Ghodse y otros delegados de la JIFE llegaron a Bolivia invitados por el gobierno para escuchar alegatos de las autoridades a favor de los usos tradicionales de la coca prohibidos por la Convención sobre Estupefacientes de las Naciones Unidas de 1961, la cual es cuestionada por el gobierno boliviano.

"Hemos tenido discusiones abiertas y sinceras, el gobierno ha entendido nuestra posición y su responsabilidad como país miembro de la JIFE. Nosotros entendemos la posición boliviana" sobre la defensa de los usos tradicionales de la coca, dijo el funcionario a periodistas el viernes en esta región cocalera del centro de Bolivia y base política del presidente Evo Morales.

El funcionario y sus acompañantes hicieron un sobrevuelo por los cocales y escucharon informes sobre el avance en la erradicación de la coca excedente en esa zona que en el pasado fue la mayor productora del arbusto en el país.

"Hemos observado el éxito que está logrando en la lucha antidrogas el gobierno, es un buen trabajo, pero es necesario hacer un mayor trabajo", acotó.

Ghodse se reunió el jueves con Morales en La Paz. "He pedido a la JIFE que se sume a nuestro pedido para reparar un daño histórico. Debatimos más de una hora, creo que hemos convencido a algunos, pero otros no entienden", dijo Morales tras la reunión.

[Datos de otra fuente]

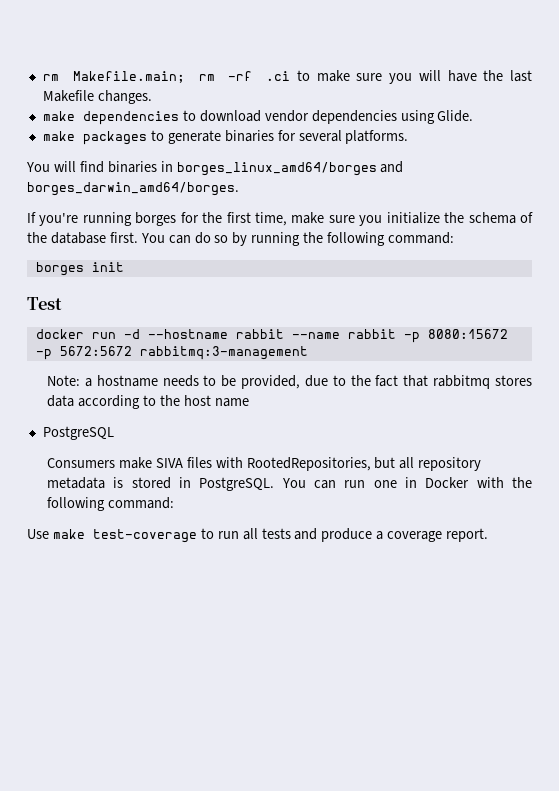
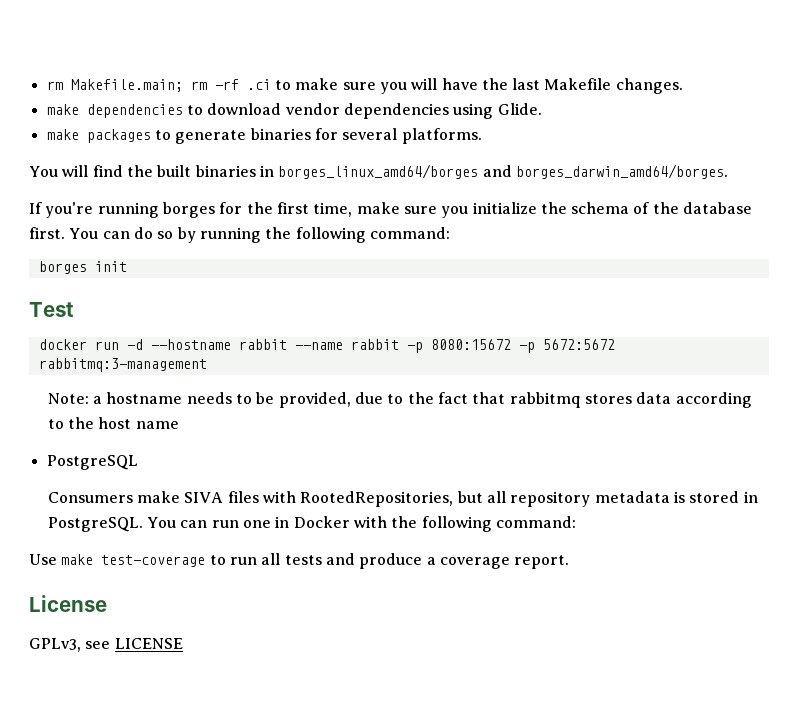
(104, 167) none -> [126,165,192,177] the built
(489, 535) none -> [29,595,107,612] [29,638,183,652] // License // GPLv3, see LICENSE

La convención de 1961 penaliza los usos tradicionales de la coca y establece su erradicación en 25 años. Entre esos usos está la masticación de la hoja seca de la planta.

En su estado natural la coca no es un estupefaciente. Los indígenas y sectores populares mastican las hojas secas o preparan infusiones para contrarrestar los efectos de la altura en la zona andina o con otros fines medicinales y alimenticios, una costumbre heredada desde tiempos prehispánicos.

"Estamos cumpliendo la resolución de la ONU y de la JIFE como país miembro, pero reivindicamos los usos y costumbres tradicionales que también reconoce la ONU", dijo por su parte el viceministro de Defensa Social, Felipe Cáceres, quien acompañó a los visitantes.

Morales, quien forjó su carrera política como defensor de la coca, emprendió una campaña internacional para lograr que la ONU retire el veto a los usos tradicionales de esa planta.

De las 31.000 hectáreas existentes en el país 12.000 son legales y están destinadas a usos tradicionales, el resto se desvía a la cocaína de la que Bolivia es tercer productor mundial después de Colombia y Perú.